Despite a dramatic increase in the use of mobile phones, there hasn’t been a matching rise in the incidence of brain cancer, reports a new study by scientists at the University of Auckland.
The research, which looked at trends in primary brain cancer incidence in New Zealand between 1995 and 2010 from New Zealand’s national cancer registry, calls into question claims that mobile phone radiation could be causing brain cancers.

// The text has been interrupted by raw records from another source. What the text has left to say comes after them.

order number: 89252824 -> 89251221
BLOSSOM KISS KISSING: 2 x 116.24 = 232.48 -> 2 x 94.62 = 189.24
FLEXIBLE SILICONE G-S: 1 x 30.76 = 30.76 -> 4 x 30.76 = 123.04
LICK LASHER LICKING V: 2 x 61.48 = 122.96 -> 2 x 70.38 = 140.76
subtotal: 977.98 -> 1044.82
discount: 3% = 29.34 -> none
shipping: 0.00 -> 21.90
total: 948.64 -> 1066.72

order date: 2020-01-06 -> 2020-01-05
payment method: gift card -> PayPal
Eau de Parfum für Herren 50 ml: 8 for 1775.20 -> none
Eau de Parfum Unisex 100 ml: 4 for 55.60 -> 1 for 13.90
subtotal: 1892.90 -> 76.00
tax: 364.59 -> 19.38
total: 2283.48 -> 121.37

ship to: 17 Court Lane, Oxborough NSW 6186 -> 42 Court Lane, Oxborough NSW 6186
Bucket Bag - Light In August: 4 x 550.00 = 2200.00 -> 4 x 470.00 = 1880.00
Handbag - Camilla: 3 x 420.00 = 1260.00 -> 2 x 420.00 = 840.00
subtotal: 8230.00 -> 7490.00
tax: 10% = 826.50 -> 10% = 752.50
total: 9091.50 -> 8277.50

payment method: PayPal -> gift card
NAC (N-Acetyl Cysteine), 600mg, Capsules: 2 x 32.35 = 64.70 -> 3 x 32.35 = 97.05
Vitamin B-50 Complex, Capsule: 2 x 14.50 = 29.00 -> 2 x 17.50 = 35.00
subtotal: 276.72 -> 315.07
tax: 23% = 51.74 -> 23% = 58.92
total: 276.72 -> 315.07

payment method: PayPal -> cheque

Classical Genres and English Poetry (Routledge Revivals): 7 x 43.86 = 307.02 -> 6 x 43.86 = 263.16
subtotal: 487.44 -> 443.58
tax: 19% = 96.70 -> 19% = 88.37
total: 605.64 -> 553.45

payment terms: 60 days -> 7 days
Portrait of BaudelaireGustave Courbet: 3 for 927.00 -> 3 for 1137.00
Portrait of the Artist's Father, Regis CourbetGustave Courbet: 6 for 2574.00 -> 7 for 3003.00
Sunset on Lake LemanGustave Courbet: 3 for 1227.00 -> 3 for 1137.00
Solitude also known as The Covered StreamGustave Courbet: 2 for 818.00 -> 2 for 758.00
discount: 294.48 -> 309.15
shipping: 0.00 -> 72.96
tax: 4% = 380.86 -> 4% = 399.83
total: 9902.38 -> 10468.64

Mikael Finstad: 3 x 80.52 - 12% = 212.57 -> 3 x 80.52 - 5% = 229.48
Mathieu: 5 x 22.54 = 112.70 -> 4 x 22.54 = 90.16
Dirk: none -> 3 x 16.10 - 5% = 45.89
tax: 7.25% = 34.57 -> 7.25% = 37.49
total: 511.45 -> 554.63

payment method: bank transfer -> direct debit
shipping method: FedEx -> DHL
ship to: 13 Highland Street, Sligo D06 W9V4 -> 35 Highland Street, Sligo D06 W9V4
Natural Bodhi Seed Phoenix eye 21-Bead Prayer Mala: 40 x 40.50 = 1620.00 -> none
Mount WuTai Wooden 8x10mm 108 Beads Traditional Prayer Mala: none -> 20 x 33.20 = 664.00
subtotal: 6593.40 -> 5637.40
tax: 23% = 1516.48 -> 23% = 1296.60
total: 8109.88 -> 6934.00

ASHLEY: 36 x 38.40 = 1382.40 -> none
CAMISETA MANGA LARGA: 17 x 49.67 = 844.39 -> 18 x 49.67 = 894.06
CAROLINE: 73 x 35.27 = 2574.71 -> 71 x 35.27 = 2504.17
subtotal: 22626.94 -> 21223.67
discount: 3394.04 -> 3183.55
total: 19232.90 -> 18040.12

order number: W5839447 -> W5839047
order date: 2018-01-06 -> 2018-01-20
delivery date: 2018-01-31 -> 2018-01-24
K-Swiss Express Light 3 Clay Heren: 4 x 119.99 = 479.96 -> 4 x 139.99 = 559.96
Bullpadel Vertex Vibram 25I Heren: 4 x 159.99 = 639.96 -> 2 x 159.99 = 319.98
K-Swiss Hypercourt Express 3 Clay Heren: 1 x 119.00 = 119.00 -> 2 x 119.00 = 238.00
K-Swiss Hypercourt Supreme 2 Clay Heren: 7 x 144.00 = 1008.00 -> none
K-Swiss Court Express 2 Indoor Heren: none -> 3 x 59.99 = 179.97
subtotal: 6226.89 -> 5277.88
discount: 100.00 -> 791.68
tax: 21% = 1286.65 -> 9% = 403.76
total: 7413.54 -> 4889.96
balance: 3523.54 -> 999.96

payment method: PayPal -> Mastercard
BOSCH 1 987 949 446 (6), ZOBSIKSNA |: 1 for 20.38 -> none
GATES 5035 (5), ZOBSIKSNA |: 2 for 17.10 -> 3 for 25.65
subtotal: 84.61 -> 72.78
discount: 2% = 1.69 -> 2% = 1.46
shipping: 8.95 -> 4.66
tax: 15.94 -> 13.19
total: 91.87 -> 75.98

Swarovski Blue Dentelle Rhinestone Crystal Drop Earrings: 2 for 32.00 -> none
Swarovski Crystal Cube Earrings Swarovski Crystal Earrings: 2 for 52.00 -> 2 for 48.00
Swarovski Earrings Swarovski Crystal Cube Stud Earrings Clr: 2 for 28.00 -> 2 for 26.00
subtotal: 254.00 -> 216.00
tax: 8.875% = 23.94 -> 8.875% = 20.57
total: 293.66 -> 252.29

“There has been no general increase [in brain cancer incidences],” says Mark Elwood, Professor in Cancer Epidemiology and co-author of the study.
“In fact, for the wide age range 10 to 69 years, there has been a decrease of about one percent per year.”
He says they have no idea what was behind the small decrease, but that this study along with similar studies done in other countries suggest that previous reports of large increases in risk in mobile phone users are likely to be incorrect.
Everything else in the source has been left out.